There is also a growing awareness among international brands that focus should be on overall user experience. Localization isn’t just about translating strings, it’s about taking a broader view of the end user’s interaction with a brand at every touch point. 

It’s also important to stay up-to- date with the growth and development of machine translation. With AI in general, there’s a truism that the definition of AI is “whatever is a bit more difficult than what we can do now.” In the 1970s playing chess was considered an example of AI, but as soon as a computer could beat a human at chess it was dismissed as not being “real” artificial intelligence. The next goal was a voice assistant — now we have Amazon Alexa and Google Home, and people say it’s just pattern matching. MT has followed a similar path. There were always fields that were considered beyond MT, such as legal, literature and e-commerce. Now patent and legal use MT all the time, and Etsy is proof of successful ecommerce deployment. While it’s gratifying to see things come true that were once considered impossible, getting the best out of MT is a matter of redefining expectations. In an ecommerce environment, it’s used as a tool to allow people to make comparisons and decisions, but it doesn’t yet pass the Turing test.

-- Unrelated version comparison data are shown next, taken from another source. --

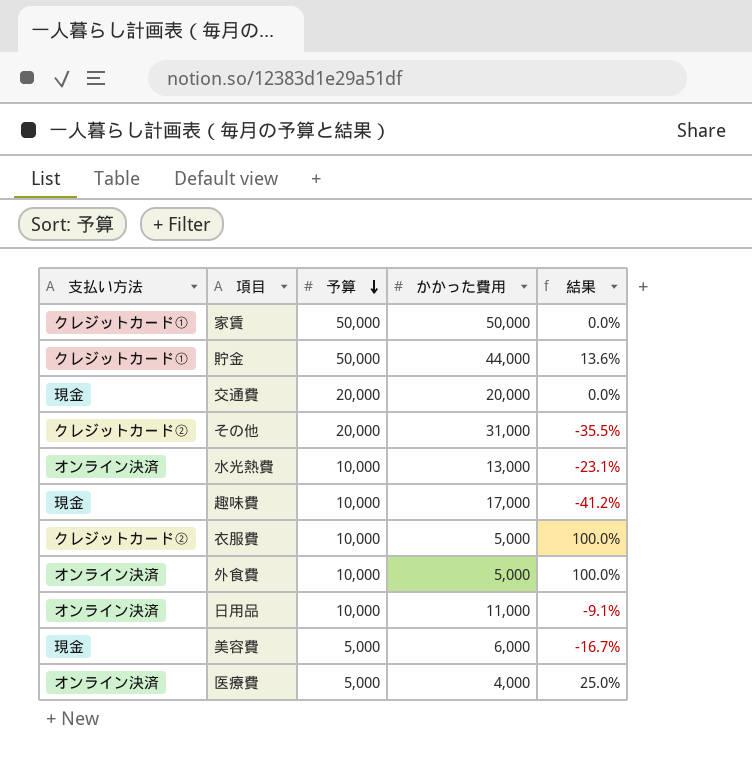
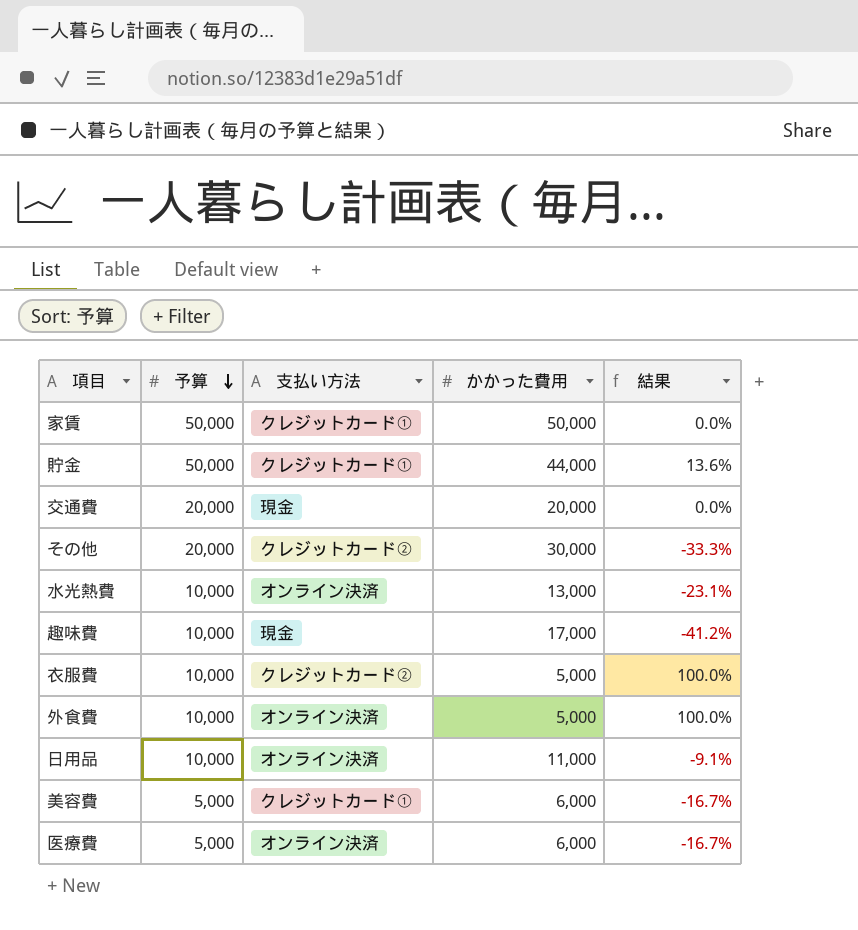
column 支払い方法 | position: 1 -> 3
その他 | かかった費用: 31,000 -> 30,000
その他 | 結果: -35.5% -> -33.3%
美容費 | 支払い方法: 現金 -> クレジットカード①
医療費 | かかった費用: 4,000 -> 6,000
医療費 | 結果: 25.0% -> -16.7%

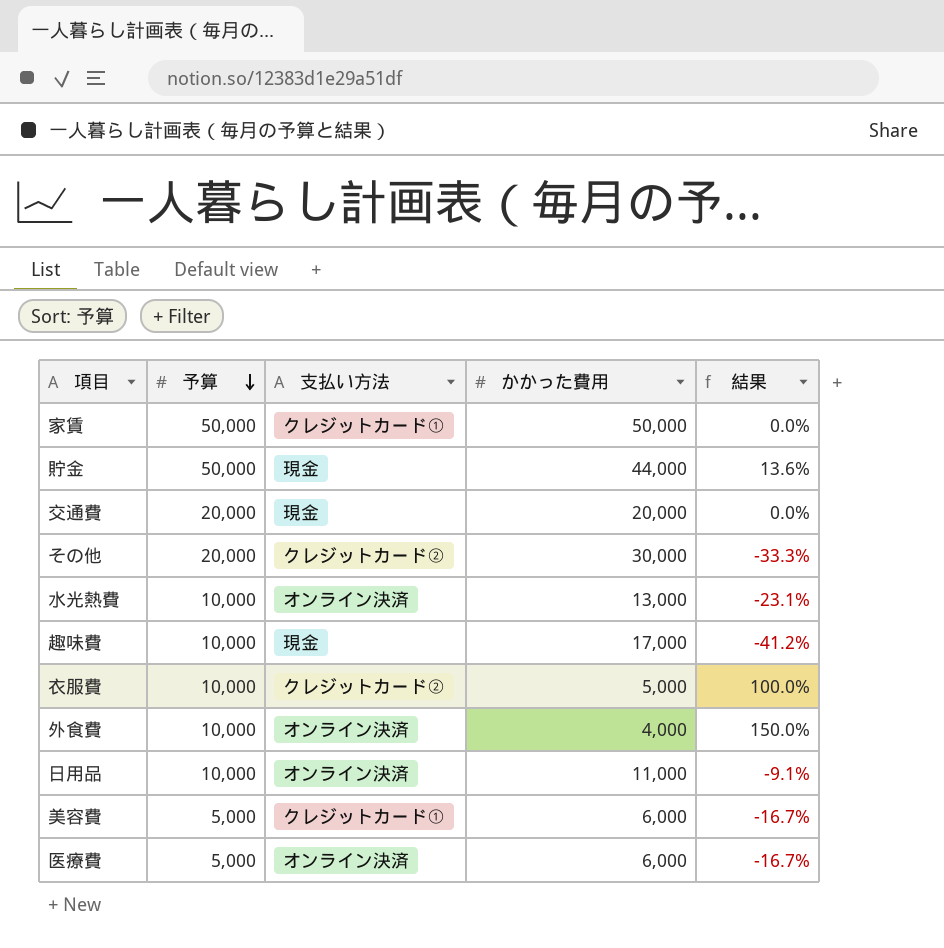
貯金 | 支払い方法: クレジットカード① -> 現金
外食費 | かかった費用: 5,000 -> 4,000
外食費 | 結果: 100.0% -> 150.0%

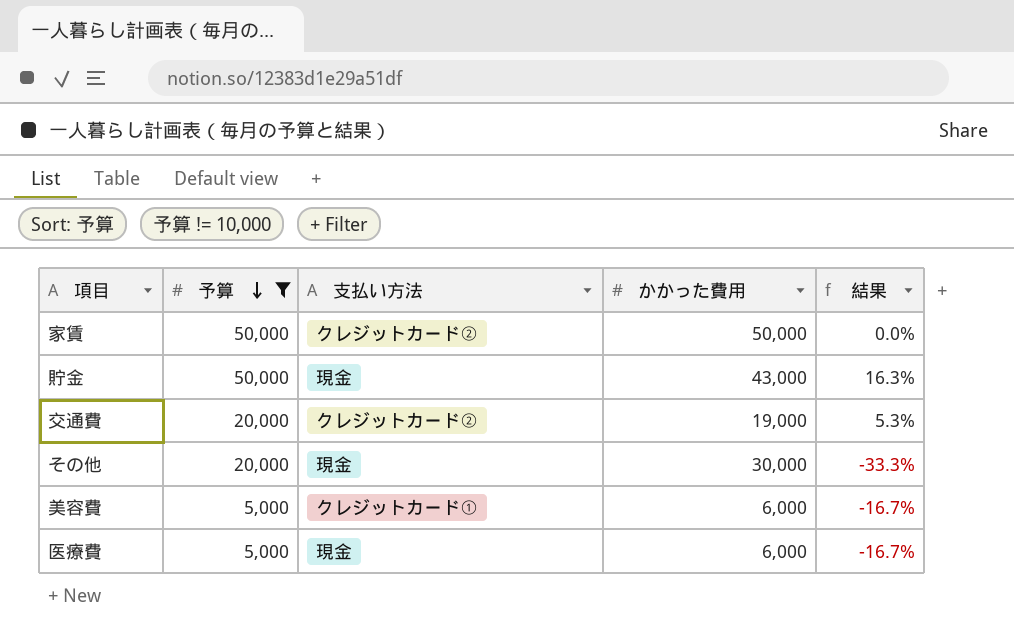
filter: none -> 予算 != 10,000
家賃 | 支払い方法: クレジットカード① -> クレジットカード②
貯金 | かかった費用: 44,000 -> 43,000
貯金 | 結果: 13.6% -> 16.3%
交通費 | 支払い方法: 現金 -> クレジットカード②
交通費 | かかった費用: 20,000 -> 19,000
交通費 | 結果: 0.0% -> 5.3%
その他 | 支払い方法: クレジットカード② -> 現金
医療費 | 支払い方法: オンライン決済 -> 現金

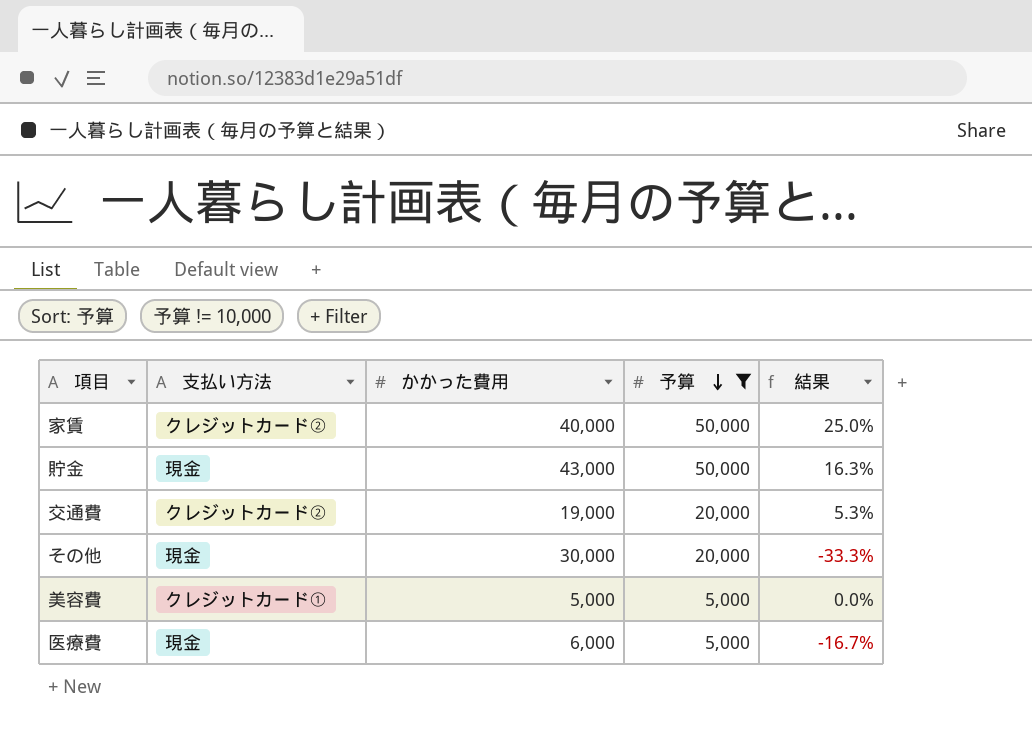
column 予算 | position: 2 -> 4
家賃 | かかった費用: 50,000 -> 40,000
家賃 | 結果: 0.0% -> 25.0%
美容費 | かかった費用: 6,000 -> 5,000
美容費 | 結果: -16.7% -> 0.0%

Duran: One notable shift is that most in-house localization managers directly manage far fewer people than in the past. More often they are managing a vendor relationship, so rather than being a linguistic expert themselves and managing other linguists, people need to be able to set criteria for success, monitor performance, enforce accountability and generally work with vendors in a close partnership.

In order to stay relevant in the industry, an in-house translation or localization manager needs to stay current in the latest translation technology (neural MT, machine learning), constantly seek to add value to the customer experience (this doesn’t just mean linguistic quality) and become more of a strategic partner in the business rather than an operation.

Big data and AI are transforming the translation industry, and the localization manager of the future must embrace a more data driven, automated operation and find a way to thrive by adding strategic value to their organizations.